Do More, Spend Less by Brad Wilson

Author:Brad Wilson [Wilson, Brad]
Language: eng
Format: epub
Publisher: Wiley
Published: 2013-01-10T05:00:00+00:00


Selling and Profiting from DVDs I Didn’t Own (Or How Amazon’s Canada Store and International DVD Arbitrage Helped Me Pay for College)

I was so excited about my new DVDs that I wanted more. The main hole in the collection was that there weren’t any box sets. A total of $10 off doesn’t mean much on $100. At the time, this included titles such as the James Bond collection, The Godfather set, and The Sopranos. I needed a better way to buy those than just walking into Best Buy like everyone else.

I found it north of the border. At the time, the U.S. dollar was strong—ah, the good old days—so every dollar was worth more than $1.50 in Canadian dollars. Conversely, $100 in Canadian was close to $60 USD. As I write this, they are essentially equal and convert at $1 each.

Amazon.com had recently launched a Canadian store, Amazon.ca, and for some reason the pricing was better up there relative to U.S. dollars. I could find DVDs that were selling for $60 USD on Amazon.com but only $75 CAD on Amazon.ca. Amazon’s well-known free shipping did not apply to international orders—mine were being sent from Canada to the United States—but costs were reasonable, between $4 and $5 CAD. Better yet, Amazon.ca had a generous $10 off $50 coupon code at the time, so instead of $75 + $4 to $5, I could pay less than $70 CAD, which meant less than $45 USD.

Although not as cheap as the $1 to $2 DVDs I’d bought previously, I acquired a few of the box sets I wanted to test my theory. All went well.

The bigger opportunity lay in arbitrage, one of my favorite sports.

Arbitrage, a term primarily used on Wall Street, is the practice of taking advantage of a price difference in two different markets. Think of it in terms of oil being traded in London for $101.25 a barrel and in New York at $101.50 a barrel. That is a small difference, but if you bought a ton of oil in London and sold a ton in New York before the price changed, you’d make a fortune. And if you bought and sold equal amounts, there would be no risk!
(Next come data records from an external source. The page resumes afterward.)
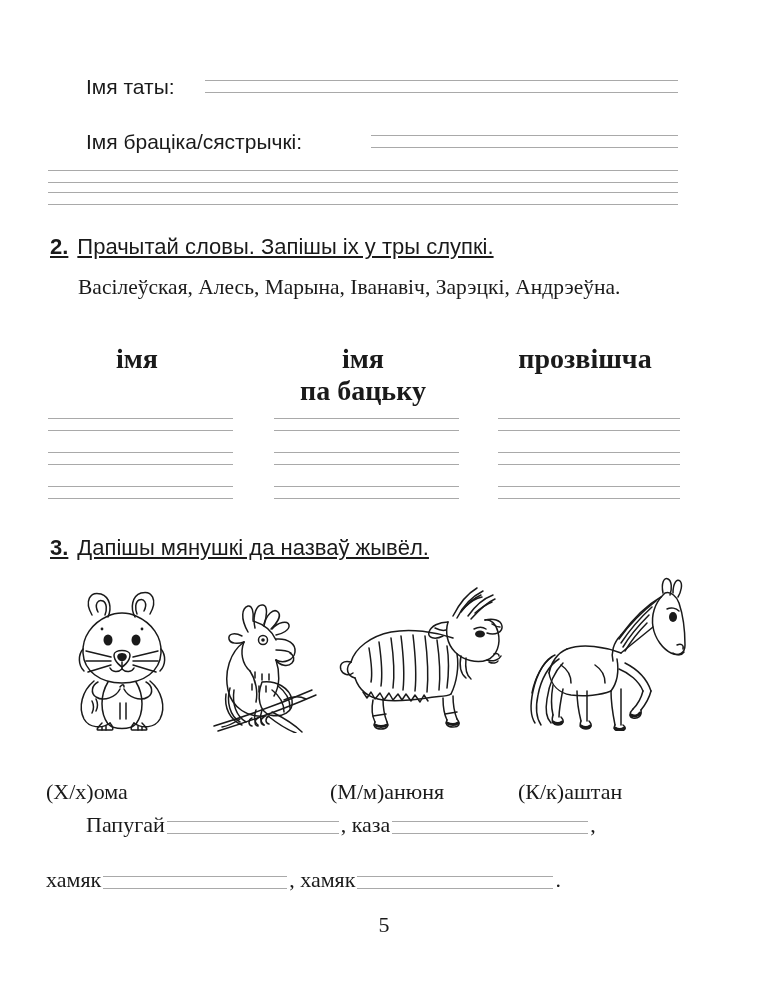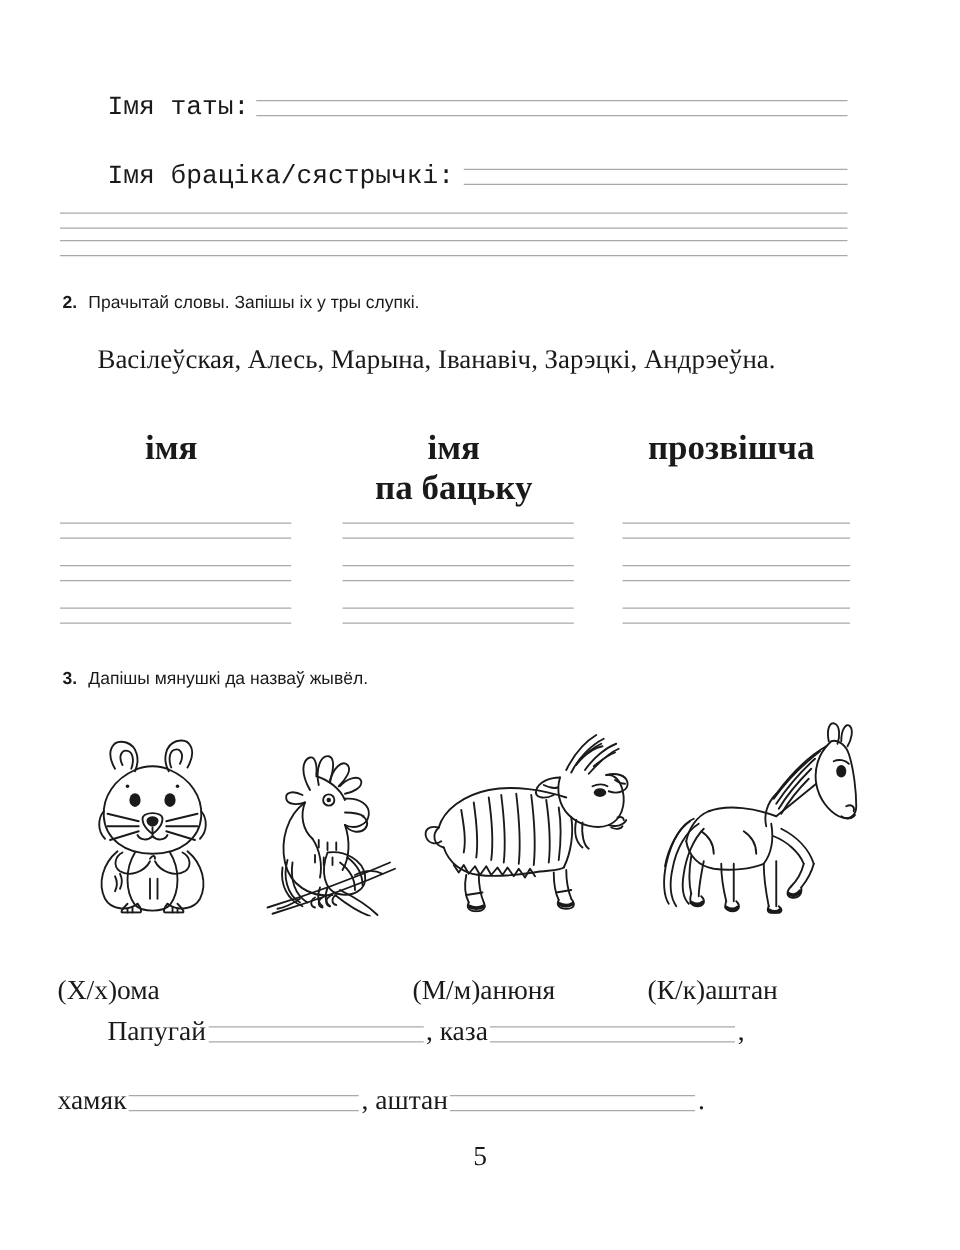--- a/index.html
+++ b/index.html
@@ -46,7 +46,7 @@
   
   .label-serif {
     position: absolute;
-    font-family: Liberation Mono, monospace;
+    font-family: Liberation Sans, sans-serif;
     font-size: 21px;
     line-height: 1;
     white-space: nowrap;

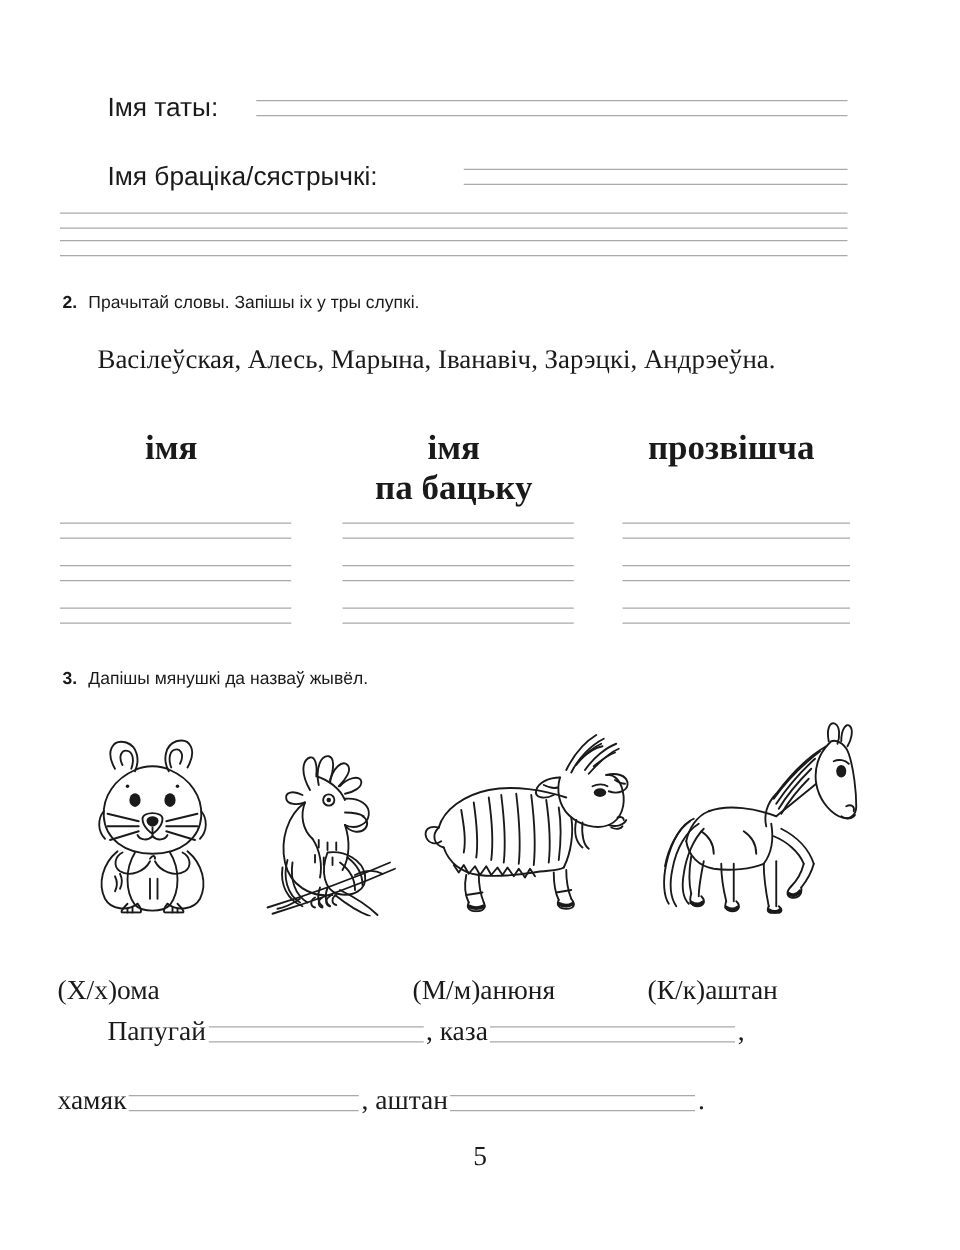--- a/index.html
+++ b/index.html
@@ -55,9 +55,10 @@
   .task {
     position: absolute;
     font-family: "Liberation Sans", "DejaVu Sans", sans-serif;
-    font-size: 14px;
+    font-size: 22px;
     line-height: 1.25;
     white-space: nowrap;
+    text-decoration: underline;
   }
   .task .num {
     font-weight: bold;

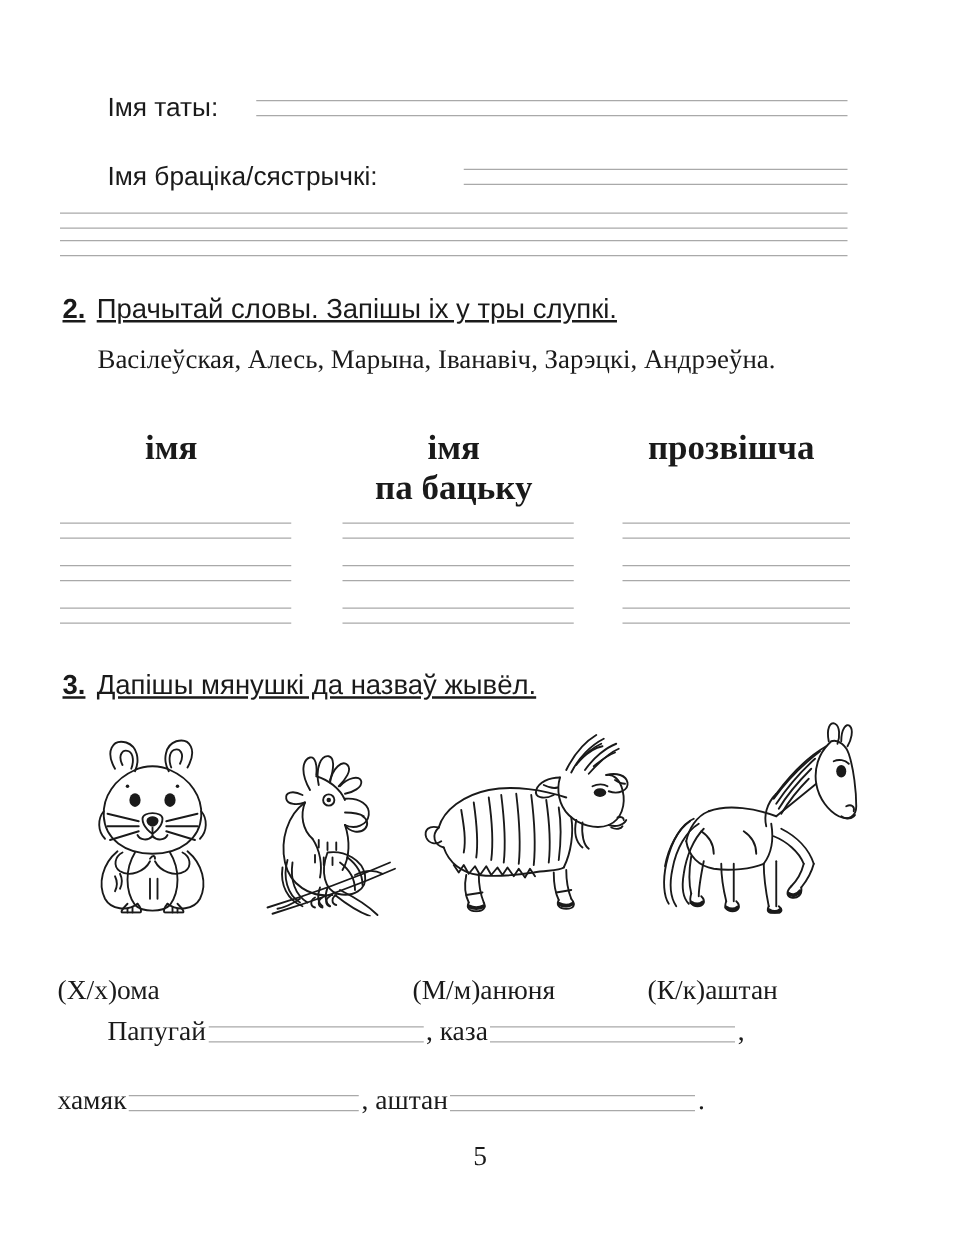--- a/index.html
+++ b/index.html
@@ -410,7 +410,7 @@
   </div>
 
   <div class="sentence" style="left:46px; top:869px;">
-    <span>хамяк</span><span class="inline-rule" style="width:184px;"></span><span>, аштан</span><span class="inline-rule" style="width:196px;"></span><span>.</span>
+    <span>хамяк</span><span class="inline-rule" style="width:184px;"></span><span>, хамяк</span><span class="inline-rule" style="width:196px;"></span><span>.</span>
   </div>
 
   <div class="pagenum" style="left:354px; top:912px;">5</div>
I’ve always loved inefficiencies and found it fun to see anomalies in a market and then plow through them until they go away. A financial friend of mine once called Brad’s Deals “consumer arbitrage.” I suppose I’m lucky I didn’t end up on a trading desk!

The arbitrage opportunity here involved eBay. The DVDs I was buying for less than $45 USD on Amazon.ca were selling on the auction site for closer to $60. Yes, almost retail. eBay is rarely the source of great deals. That said, I usually view eBay as a pain. I don’t want to have to buy boxes, tape, and lug a bunch of stuff to the post office or UPS Store, only to then have to worry about tracking and delivery.

That’s not true arbitrage, either, because you’re placing capital at risk.